Our audit quality objectives are founded on having the right people, supported by effective methodologies, processes, and technology, appropriately directed and supervised. These represent the capabilities that we believe are relevant to achieving and sustaining audit quality. To help our member firms apply these capabilities, we have a number of dedicated functions within the PwC network that develop practical tools, guidance and systems to support audit quality. We’ve integrated and aligned these elements to create a comprehensive and interconnected quality management framework, Quality Management for Service Excellence (QMSE), that each member firm implements and tailors to reflect its individual circumstances.
In December 2020, the International Auditing and Assurance Standards Board (IAASB) issued its new Quality Management Standards - International Standard on Quality Management (ISQM) 1, ISQM 2, and International Standard on Auditing 220 (Revised). ISQM 1, in applying a quality management approach, is a significant change from ISQC 1, the standard that it replaces. The QMSE framework that has been in place in PwC member firms since 1 July 2019 is consistent with the approach and principles underlying the new ISQM 1 model. Both ISQM 1 and QMSE implement a quality management approach at both a firm and engagement level that shifts the focus to a more proactive management of the quality of engagements, supported by ongoing, real-time monitoring and timely and effective remediation of any deficiencies that are identified.
Systems of quality management in compliance with ISQM 1 are required to be designed and implemented by 15 December 2022, and the evaluation of the system of quality management is required to be performed within one year after that date. In terms of the updates needed to the QMSE framework to comply with ISQM 1, we do not expect a significant additional burden on member firms, as any necessary updates relate to areas that they were already likely to be addressing. Rather, these changes will reflect explicit requirements in ISQM 1 being made similarly explicit in the QMSE framework.
Central to the QMSE framework is the recognition that quality management needs to be embedded in everything we do as individuals, teams, and firms. To support consistency and guide our member firms, the quality objectives are supported by designated activities that we believe are vital to achieving them, focused mainly on building a quality infrastructure and organisation. Each member firm supplements these key activities to respond to risks that it has identified as relevant for its own operating environment and client base.
Integral to a firm’s quality management process under the QMSE framework is the use of Assurance Quality Indicators (AQIs) to “aim to predict”, Root Cause Analysis to “learn”, Real-Time Assurance to “aim to prevent”, and the Recognition and Accountability Framework to “reinforce” our quality culture, behaviours and outcomes. The effective design and operation of this quality management process is key to making sustainable improvements to quality.

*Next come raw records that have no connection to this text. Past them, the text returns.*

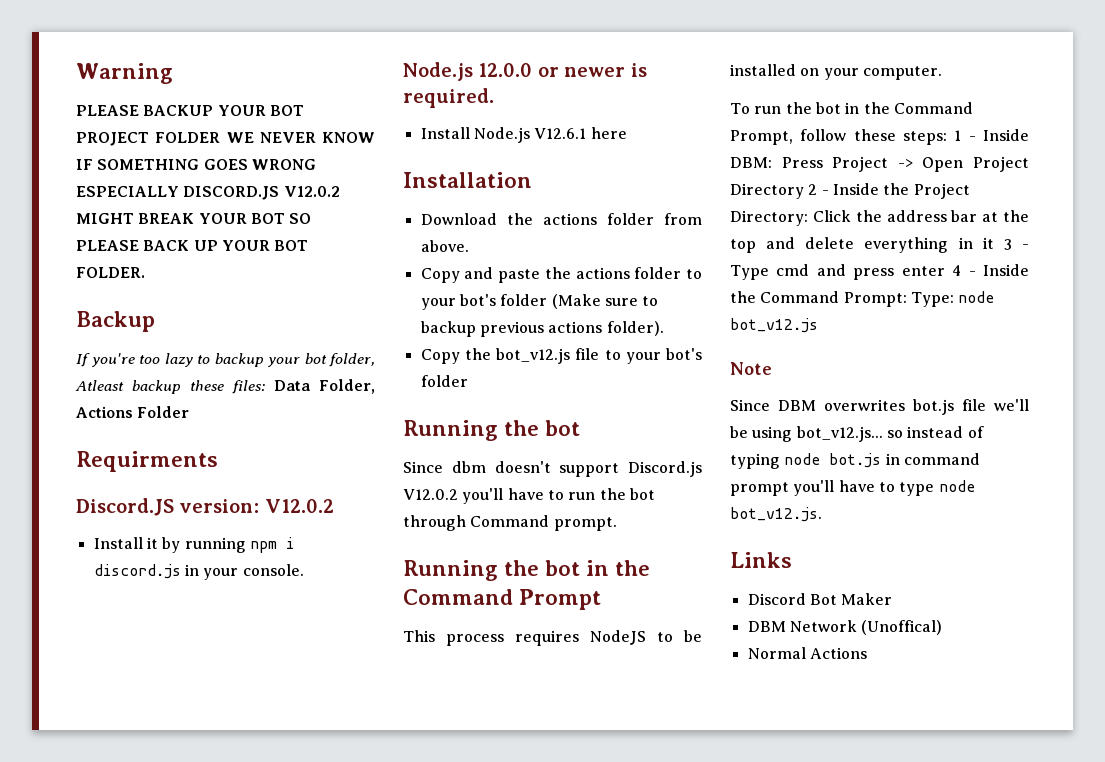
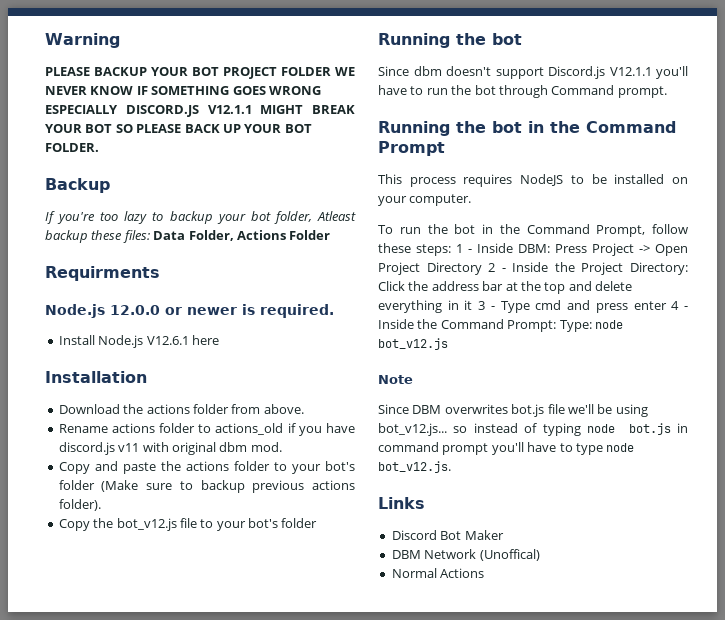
- PLEASE BACKUP YOUR BOT PROJECT FOLDER WE NEVER KNOW IF SOMETHING GOES WRONG ESPECIALLY DISCORD.JS V12.0.2 MIGHT BREAK YOUR BOT SO PLEASE BACK UP YOUR BOT FOLDER.
+ PLEASE BACKUP YOUR BOT PROJECT FOLDER WE NEVER KNOW IF SOMETHING GOES WRONG ESPECIALLY DISCORD.JS V12.1.1 MIGHT BREAK YOUR BOT SO PLEASE BACK UP YOUR BOT FOLDER.
- Discord.JS version: V12.0.2
- Install it by running npm i discord.js in your console.
+ Rename actions folder to actions_old if you have discord.js v11 with original dbm mod.
- Since dbm doesn't support Discord.js V12.0.2 you'll have to run the bot through Command prompt.
+ Since dbm doesn't support Discord.js V12.1.1 you'll have to run the bot through Command prompt.

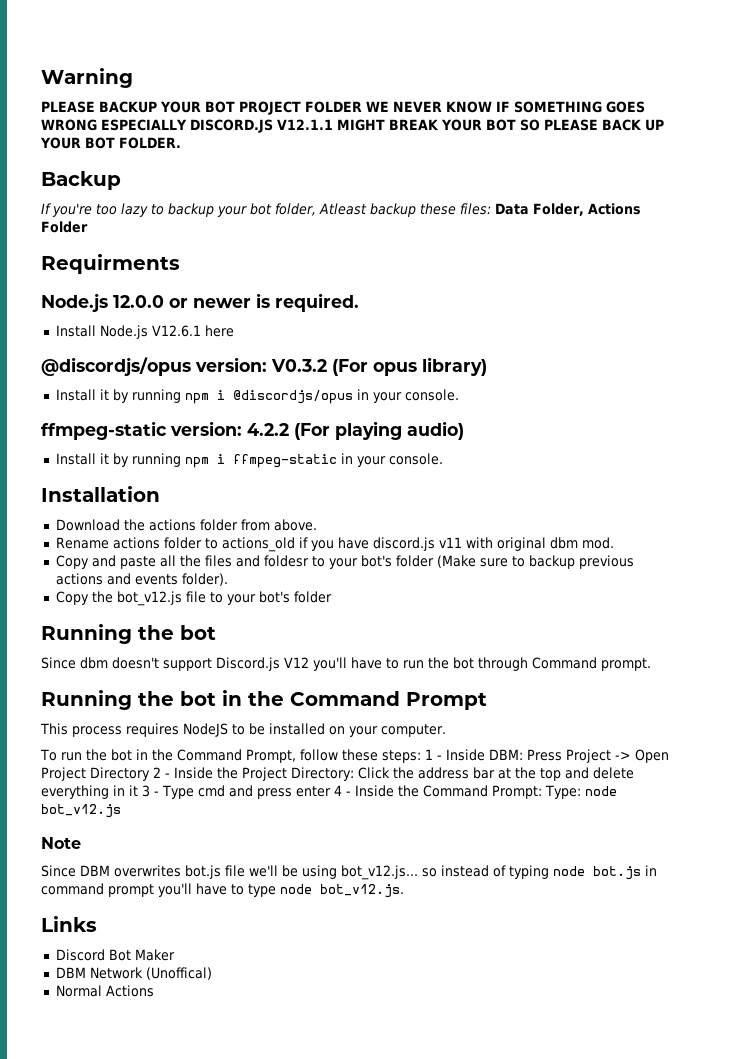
+ @discordjs/opus version: V0.3.2 (For opus library)
+ Install it by running npm i @discordjs/opus in your console.
+ ffmpeg-static version: 4.2.2 (For playing audio)
+ Install it by running npm i ffmpeg-static in your console.
- Copy and paste the actions folder to your bot's folder (Make sure to backup previous actions folder).
+ Copy and paste all the files and foldesr to your bot's folder (Make sure to backup previous actions and events folder).
- Since dbm doesn't support Discord.js V12.1.1 you'll have to run the bot through Command prompt.
+ Since dbm doesn't support Discord.js V12 you'll have to run the bot through Command prompt.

QMSE also emphasises the need to think more broadly about quality and risks to quality beyond compliance and to take a more holistic approach to monitoring, moving towards a greater reliance on real-time and ongoing monitoring, which represents a significant change from past approaches to monitoring and inspection.
Performing high-quality audits requires more than just the right processes. The auditor’s role is to reach a professional judgement based on reasonable assurance as to whether the financial statements prepared by the entity’s management are free of material misstatements and present a fair picture of the entity’s financial performance and position. To carry out this assessment effectively, our auditors need to use all the capabilities that have been built up in line with our quality objectives. These include professional scepticism, objectivity, specialist skills and judgement – all supported by state-of-the-art technology. PwC’s values guide our auditors in making their assessments, in applying ethical behaviour and building a strong culture. This year some member firms have started – and other member firms have continued – programmes looking into how they can further enhance their quality culture. These initiatives consider what more we can do to foster the behaviours that underpin quality, and cover topics such as how auditors can challenge each other and clients more effectively, how to create an environment that enables that challenge, and how audit teams can use feedback to facilitate continuous learning.
To avoid the risk of independence issues, PwC firms apply global ethical and independence principles and guidelines that limit the non-assurance services they are able to provide to audit clients. These have the effect of prohibiting auditors from acting in a management capacity or as an advocate for an audit client, and from auditing the results of other services provided.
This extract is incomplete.